Installation view of “Eric-Paul Riege: ojo|-|ólǫ́” at Brown University, Bell, 2025.
Julia Featheringill
News of Brown’s furlough announcement comes two years after the opening of the high-tech, 101,000-square-foot Lindemann Center for the Performing Arts. While the construction budget has not been made public, two sources within the university revealed art news The cost is said to be $500 million. Designed by Joshua Ramus, founder of New York-based REX Corporation, the facility is named for Frayda B. Lindemann and her late husband, George Lindemann Sr. George Lindemann Sr. is a billionaire art collector and chairman and CEO of fossil fuel infrastructure and pipeline company Southern Union. Some of their children attend Brown University. (Their son Adam is a prominent New York art collector who closed his New York gallery, Venus Over Manhattan, in 2025 after 14 years.)
The school reportedly said it faced a deficit of about $30 million in fiscal year 2026 and, in addition to layoffs, also sold some real estate assets Forbes October.
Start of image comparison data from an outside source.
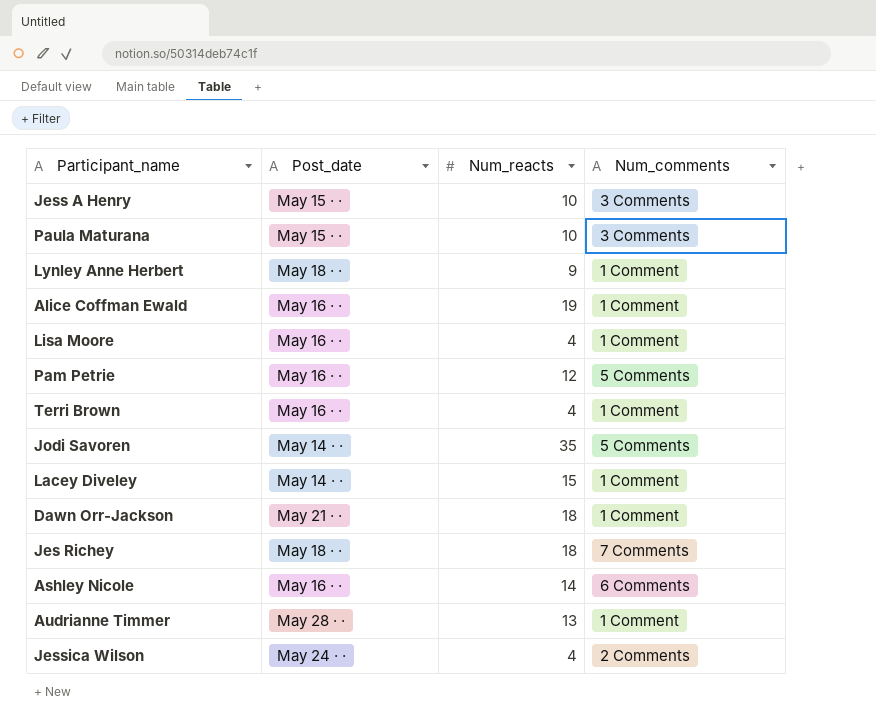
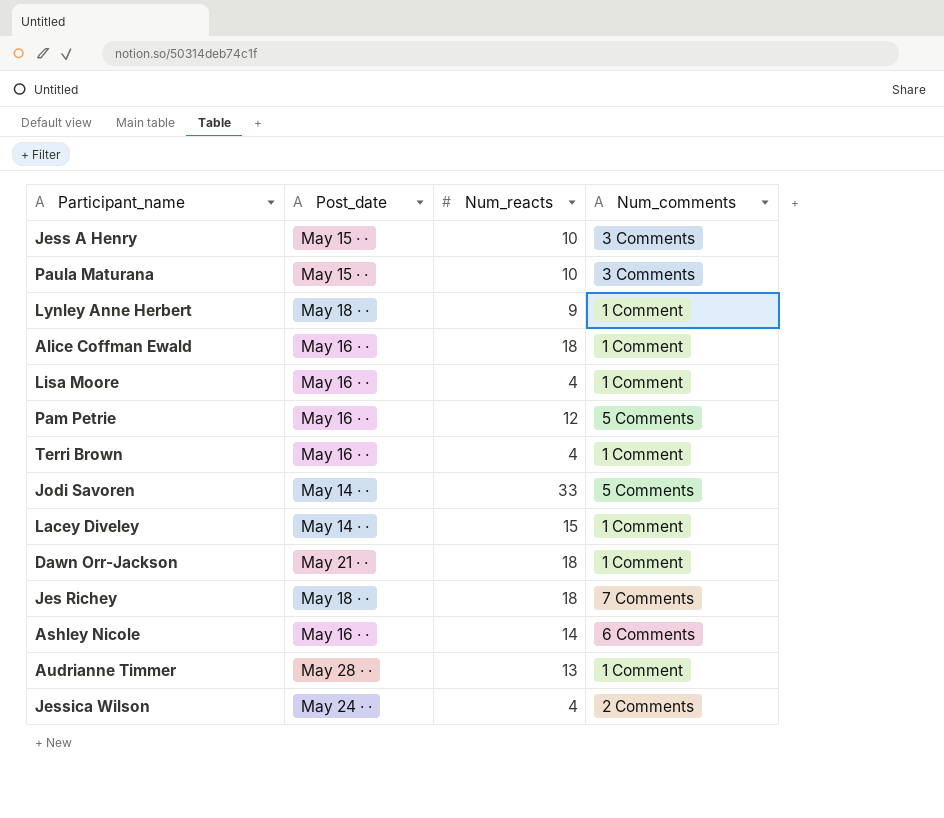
Alice Coffman Ewald | Num_reacts: 19 -> 18
Jodi Savoren | Num_reacts: 35 -> 33

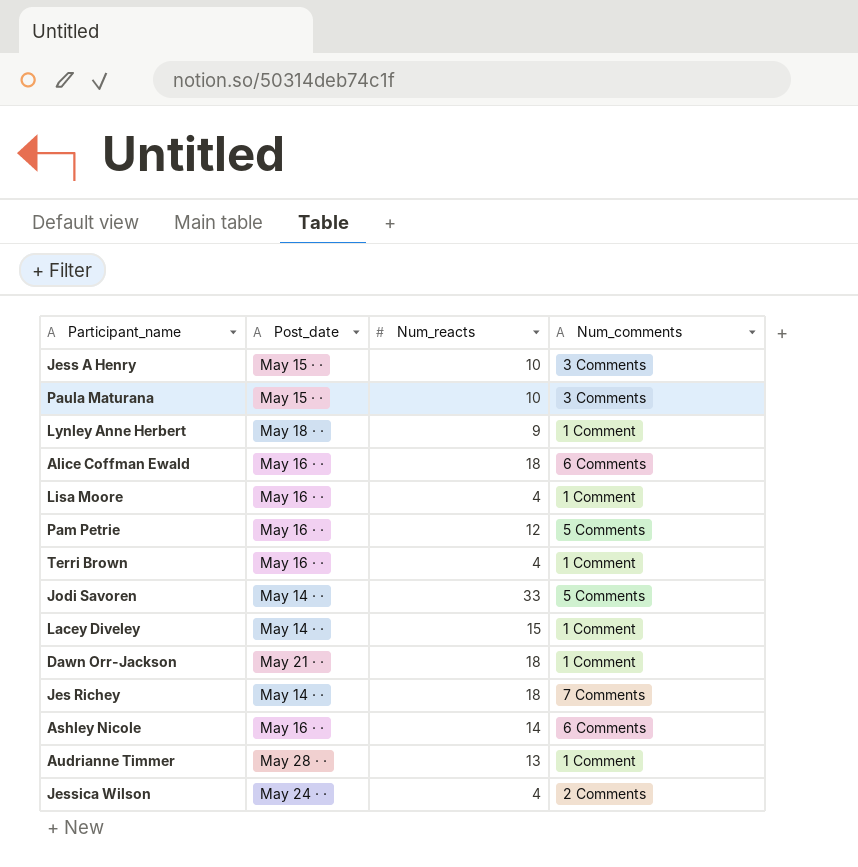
Alice Coffman Ewald | Num_comments: 1 Comment -> 6 Comments
Jes Richey | Post_date: May 18 · · -> May 14 · ·

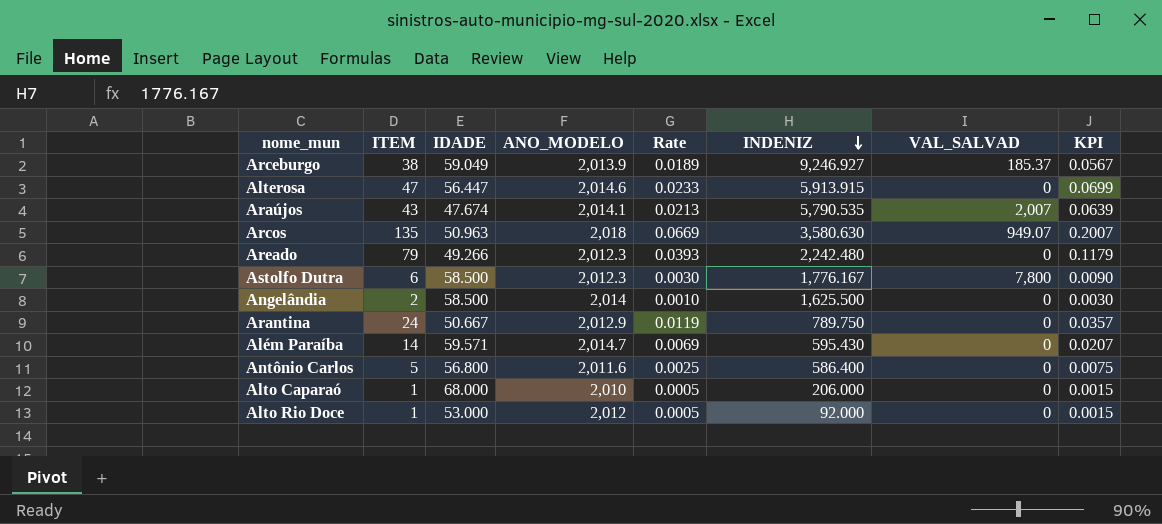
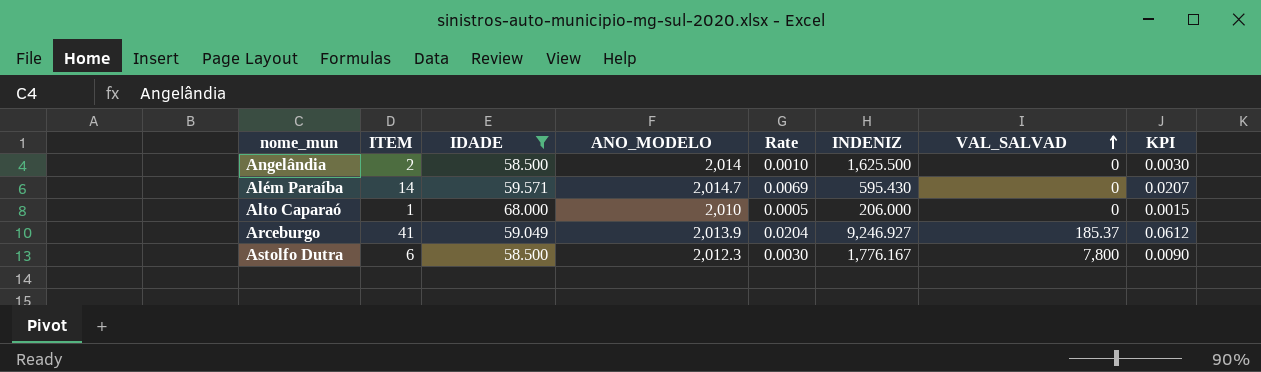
filter: none -> IDADE >= 58.500
row order: INDENIZ descending -> VAL_SALVAD ascending
Arceburgo | ITEM: 38 -> 41
Arceburgo | Rate: 0.0189 -> 0.0204
Arceburgo | KPI: 0.0567 -> 0.0612

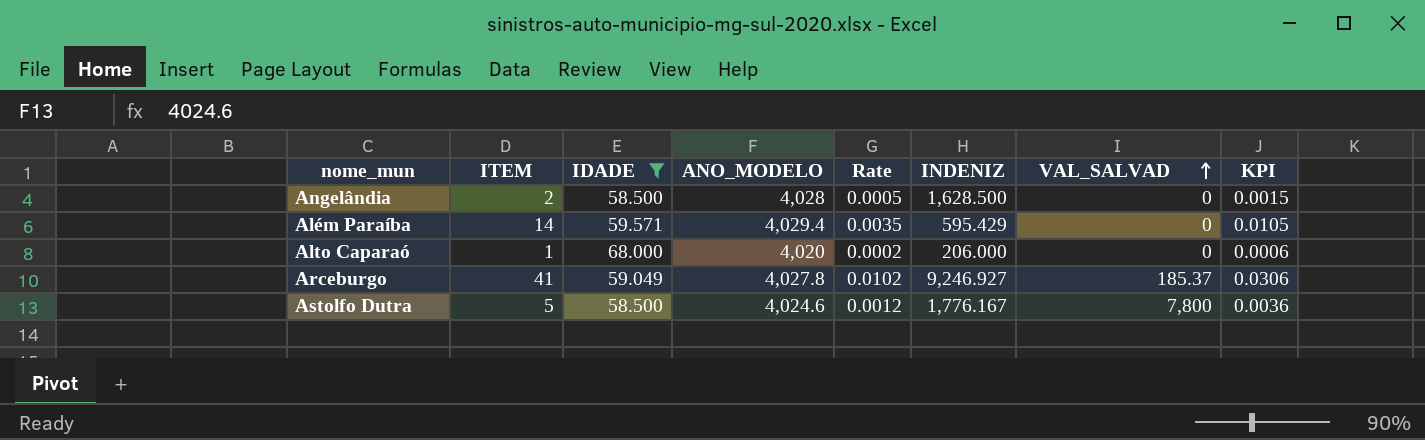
Angelândia | ANO_MODELO: 2,014 -> 4,028
Angelândia | Rate: 0.0010 -> 0.0005
Angelândia | INDENIZ: 1,625.500 -> 1,628.500
Angelândia | KPI: 0.0030 -> 0.0015
Além Paraíba | ANO_MODELO: 2,014.7 -> 4,029.4
Além Paraíba | Rate: 0.0069 -> 0.0035
Além Paraíba | INDENIZ: 595.430 -> 595.429
Além Paraíba | KPI: 0.0207 -> 0.0105
Alto Caparaó | ANO_MODELO: 2,010 -> 4,020
Alto Caparaó | Rate: 0.0005 -> 0.0002
Alto Caparaó | KPI: 0.0015 -> 0.0006
Arceburgo | ANO_MODELO: 2,013.9 -> 4,027.8
Arceburgo | Rate: 0.0204 -> 0.0102
Arceburgo | KPI: 0.0612 -> 0.0306
Astolfo Dutra | ITEM: 6 -> 5
Astolfo Dutra | ANO_MODELO: 2,012.3 -> 4,024.6
Astolfo Dutra | Rate: 0.0030 -> 0.0012
Astolfo Dutra | KPI: 0.0090 -> 0.0036

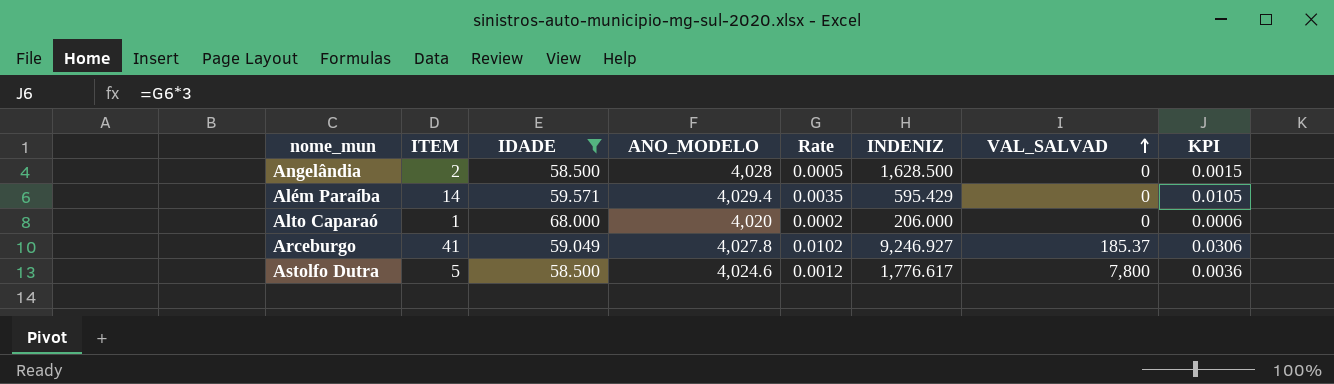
Astolfo Dutra | INDENIZ: 1,776.167 -> 1,776.617

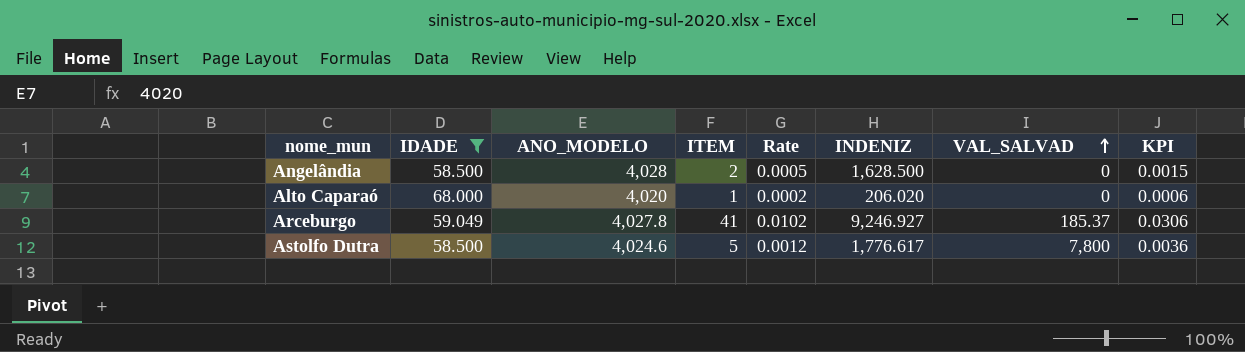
column ITEM | position: 2 -> 4
row Além Paraíba: 14 | 59.571 | 4,029.4 | 0.0035 | 595.429 | 0 | 0.0105 -> none
Alto Caparaó | INDENIZ: 206.000 -> 206.020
The school had previously imposed a hiring freeze and implemented pay cuts for some senior staff. Last year, the company originated approximately $800 million in loans.
The news comes after several tense and traumatic months on campus, in addition to the financial crisis. The school is one of several elite universities under pressure from the Trump administration to abide by its preferences on subjects such as transgender athletes and programs supporting diversity, equity and inclusion. The administration has accused the school of not adequately combating anti-Semitism during pro-Palestinian protests, as it has done with other universities, and withheld millions of dollars in federal medical and health science research funding to exert influence. In July, the school signed an agreement with the administration.
“In discussions with the administration, the university’s top priority is to stay true to our academic mission, our core values, and our identity as a Brown community,” University President Christina H. Paxson wrote. “This is reflected in key provisions of the resolution agreement, which preserve our academic independence and commit to disburse $50 million in grants over 10 years to Rhode Island’s workforce development organizations, consistent with our mission of service and community engagement.”
The government’s readings are, of course, completely different. “The Trump administration is successfully reversing a decades-long state of disenchantment in our nation’s higher education institutions,” Education Secretary Linda McMahon said in a statement.
Then, on December 13, a gunman entered a classroom at Brown University, killed two people, wounded nine others, and then fled the campus. After a week-long manhunt, police discovered the killer’s body in a New Hampshire storage unit. He died of a self-inflicted gunshot wound. The killer is also believed to have killed an MIT professor who was killed in his home two days after Brown’s shooting.